• Exercise: Each line of the material below is to be written out exactly. Leave out any picture.

• Input data:

----------------------------------------

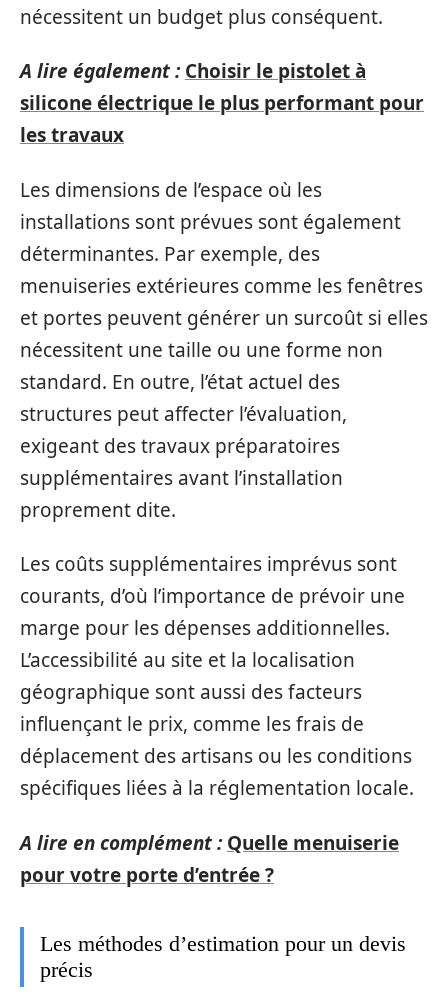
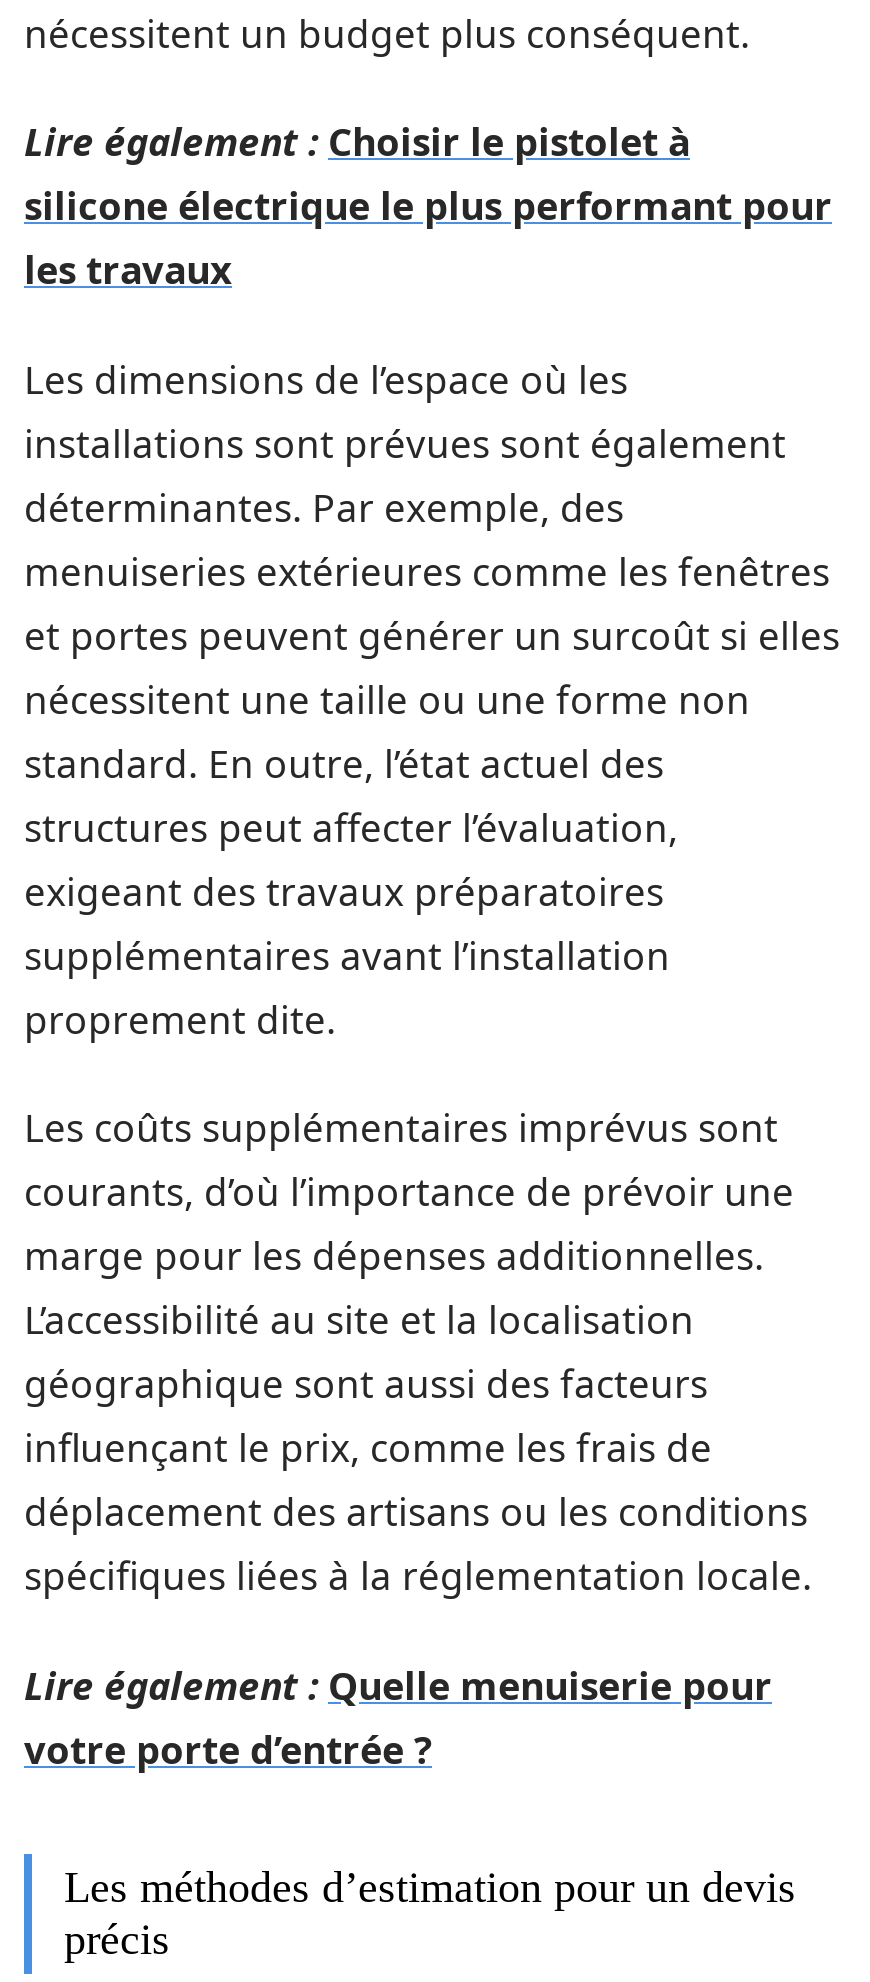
- A lire également : Choisir le pistolet à
+ Lire également : Choisir le pistolet à

- A lire en complément : Quelle menuiserie
- pour votre porte d’entrée ?
+ Lire également : Quelle menuiserie pour
+ votre porte d’entrée ?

----------------------------------------

• Output of the exercise:
- A lire également : Choisir le pistolet à
+ Lire également : Choisir le pistolet à

- A lire en complément : Quelle menuiserie
- pour votre porte d’entrée ?
+ Lire également : Quelle menuiserie pour
+ votre porte d’entrée ?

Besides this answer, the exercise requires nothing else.